Stay Awake

Many people don’t experience enough rest and fall prey to the addictive substance that is caffeine

 In a sort of epidemic of caffeine addiction and sleep deprivation, people of all kinds are suffering from a cycle of low energy and quick fixes for the problem. 

   Junior Thomasina Brown said sleep deprivation is something that happens gradually under certain conditions. 

   “You get behind on homework, you try to catch up and you don’t finish it all in one night because you want to get sleep, but then it just keeps building up.” Brown said. “People who are in a lot of extracurriculars or advanced classes with more homework [can become sleep deprived] just because the extracurriculars take up a lot of time after school, and even with that it adds to the homework.” 

   Because so many students have such busy schedules, sleep can be hard to come by. Lindsay    Ball, lead nurse for Nixa Public Schools, said she has seen large numbers of students who are not getting enough sleep. 

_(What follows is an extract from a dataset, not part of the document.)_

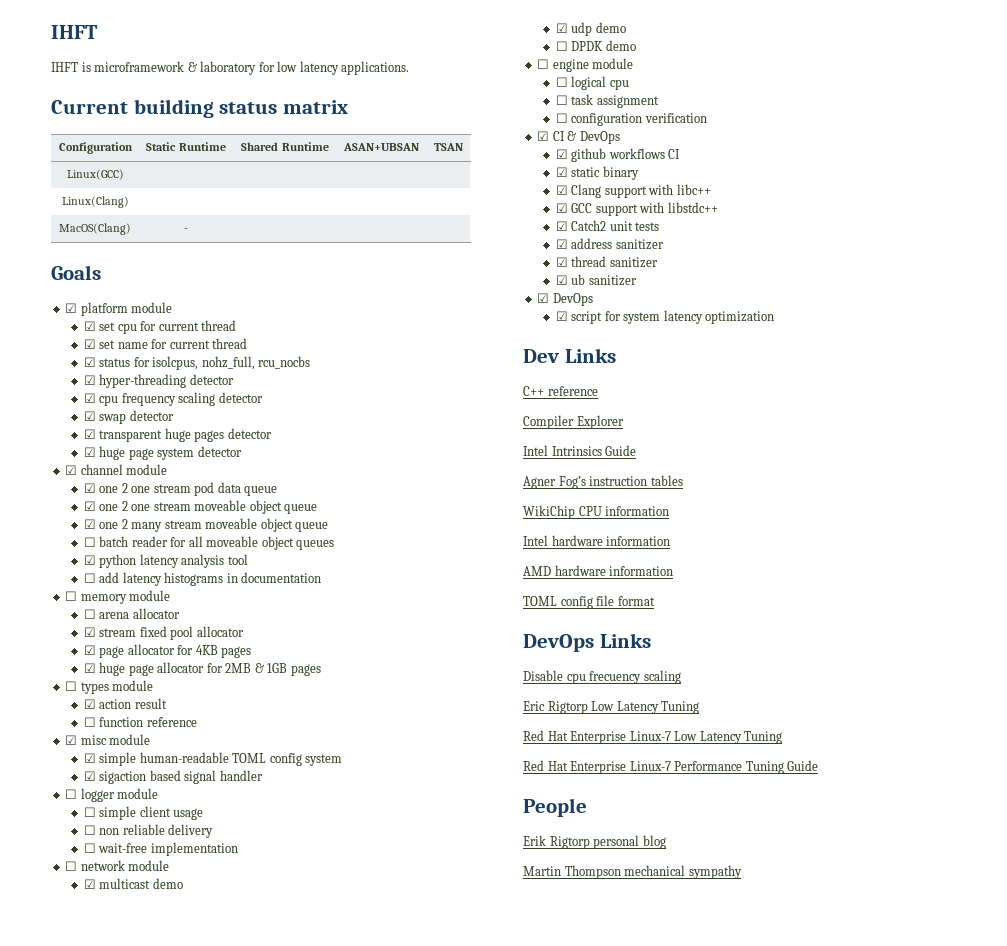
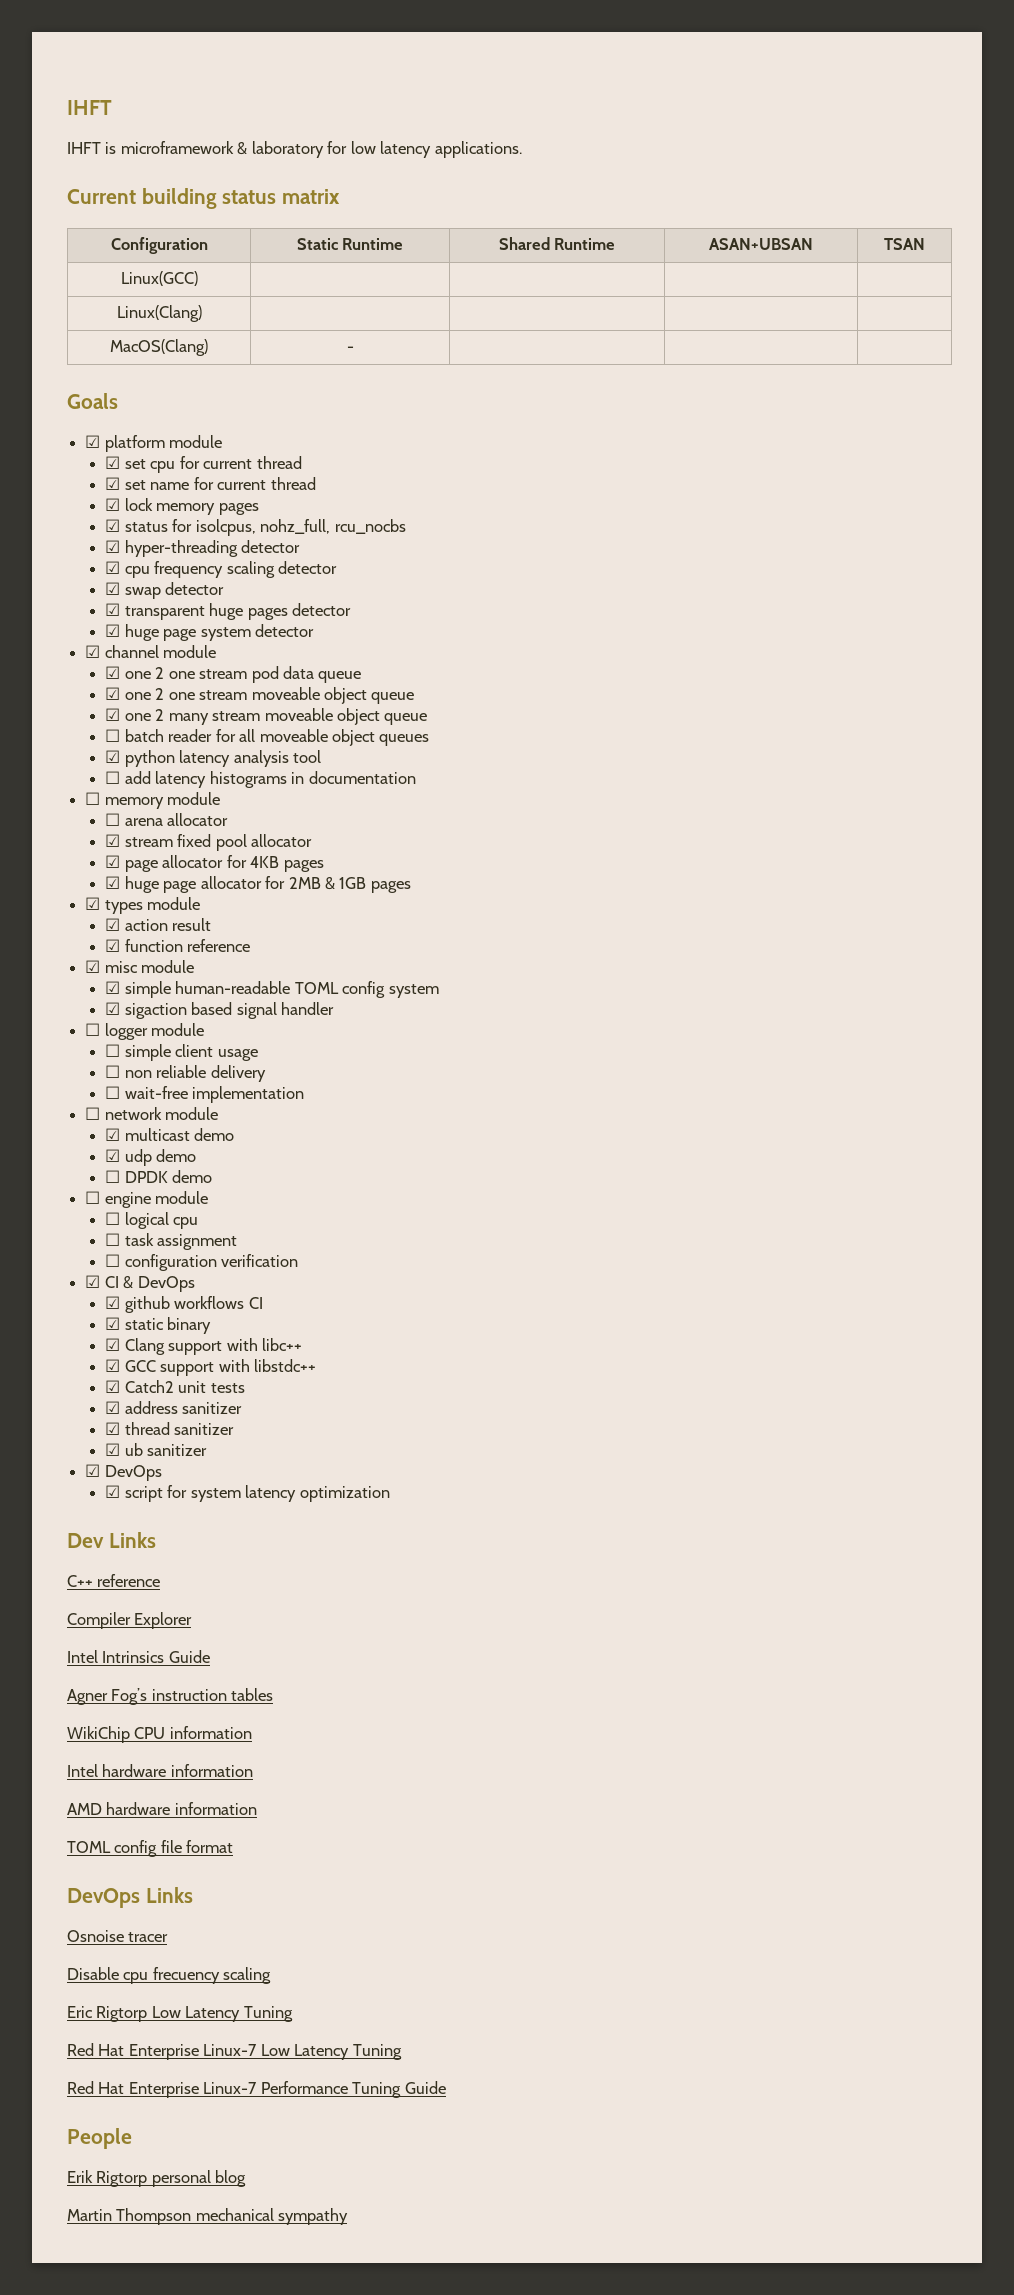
(248, 343) none -> [105,498,259,515] // ☑ lock memory pages
[65,681,78,691] ☐ -> [85,897,101,910] ☑
[83,717,96,727] ☐ -> [105,939,121,952] ☑
(651, 640) none -> [67,1930,169,1942] // Osnoise tracer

   “…Your schedule being overloaded, working late at night and staying up late to do homework [or] being involved in tons of activities on top of just having a busy lifestyle can all play as factors into [being sleep deprived].” Ball said

   Although the effects of sleep deprivation can be different for anyone, it can make keeping up with schooling difficult for students. Junior Artiom Viscrebov said he is sleep deprived, which poses a challenge during school.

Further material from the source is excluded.